Pour toute réponse, Vandenesse emmena précipitamment Florine et courut rejoindre sa femme à un endroit convenu sous le péristyle. En quelques instants les trois masques, menés vivement par le cocher de Vandenesse, arrivèrent chez l'actrice qui se démasqua. Madame de Vandenesse ne put retenir un tressaillement de surprise à l'aspect de Florine étouffant de rage, superbe de colère et de jalousie.

—Il y a, lui dit Vandenesse, un certain portefeuille dont la clef ne t'a jamais été confiée, les lettres doivent y être.

—Pour le coup, je suis intriguée, tu sais quelque chose qui m'inquiétait depuis plusieurs jours, dit Florine en se précipitant dans le cabinet pour y prendre le portefeuille.

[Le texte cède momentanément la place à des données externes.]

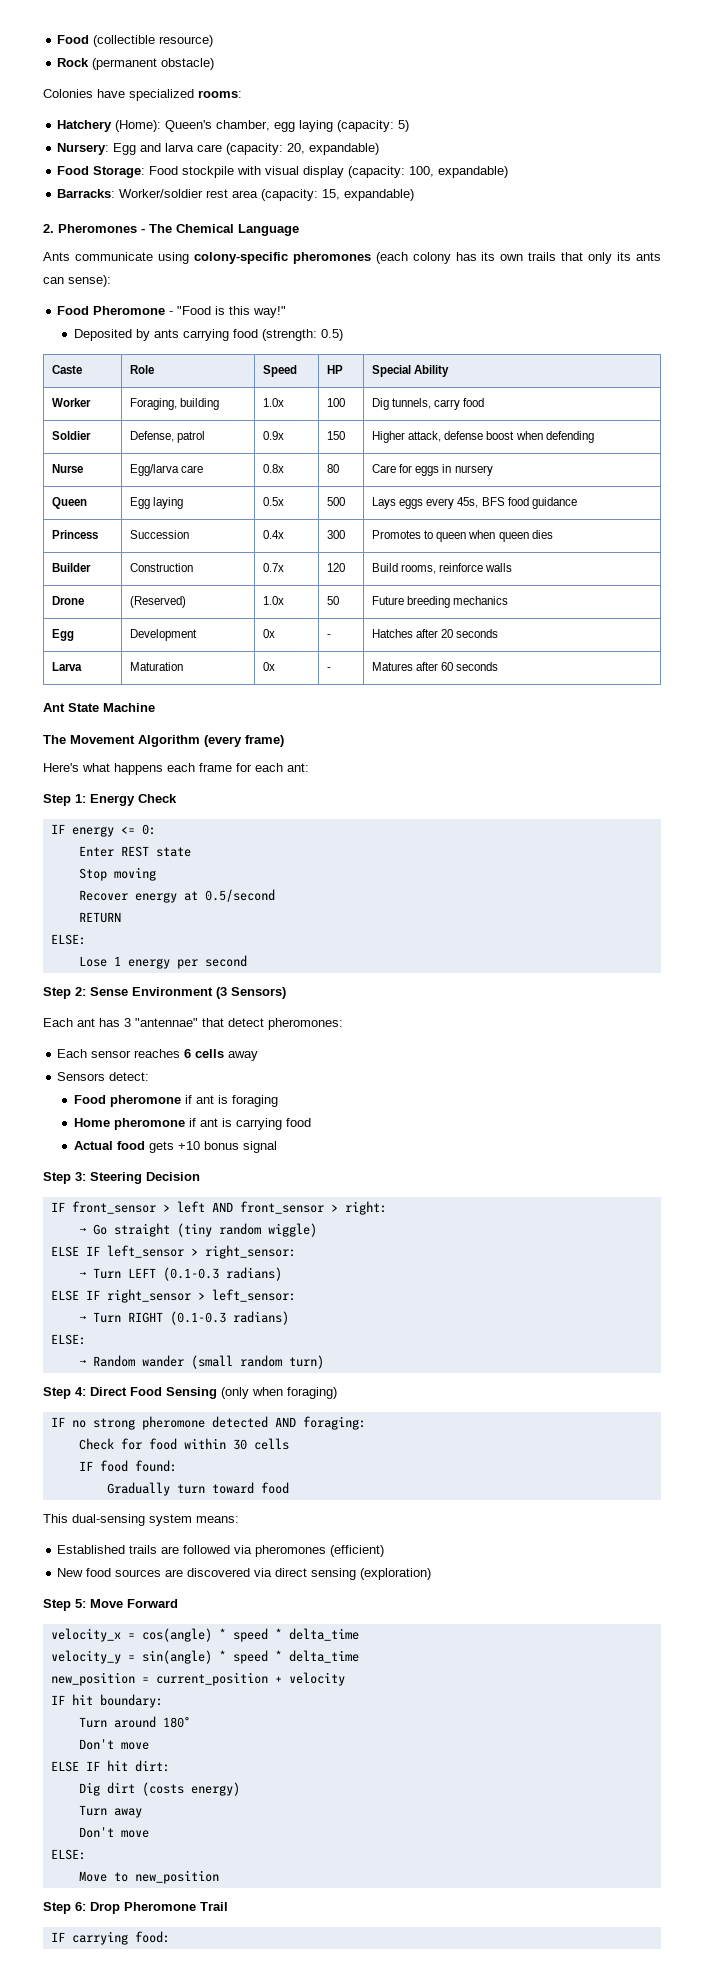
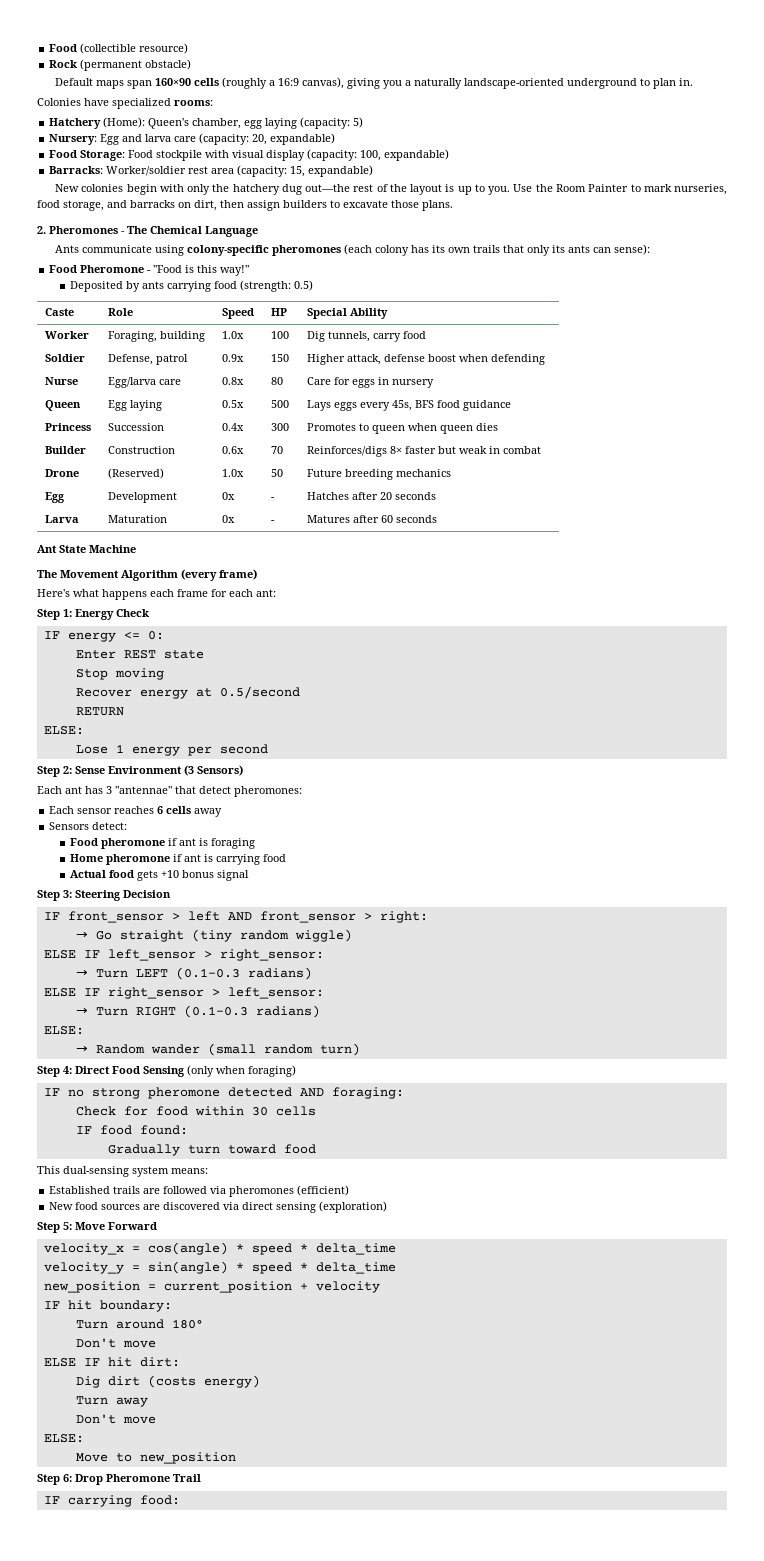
+ Default maps span 160×90 cells (roughly a 16:9 canvas), giving you a naturally landscape-oriented underground to plan in.
+ New colonies begin with only the hatchery dug out—the rest of the layout is up to you. Use the Room Painter to mark nurseries, food storage, and barracks on dirt, then assign builders to excavate those plans.
- Builder | Construction | 0.7x | 120 | Build rooms, reinforce walls
+ Builder | Construction | 0.6x | 70 | Reinforces/digs 8× faster but weak in combat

Vandenesse vit sa femme pâlissant sous son masque. La chambre de Florine en disait plus sur l'intimité de l'actrice et de Nathan qu'une maîtresse idéale n'en aurait voulu savoir. L'œil d'une femme sait pénétrer la vérité de ces sortes de choses en un moment, et la comtesse aperçut dans la promiscuité des affaires de ménage une attestation de ce que lui avait dit Vandenesse. Florine revint avec le portefeuille.

—Comment l'ouvrir? dit-elle.

L'actrice envoya chercher le grand couteau de sa cuisinière; et quand la femme de chambre le rapporta, Florine le brandit en disant d'un air railleur:—C'est avec ça qu'on égorge les poulets!

Ce mot, qui fit tressaillir la comtesse, lui expliqua, encore mieux que ne l'avait fait son mari la veille, la profondeur de l'abîme où elle avait failli glisser.

—Suis-je sotte! dit Florine, son rasoir vaut mieux.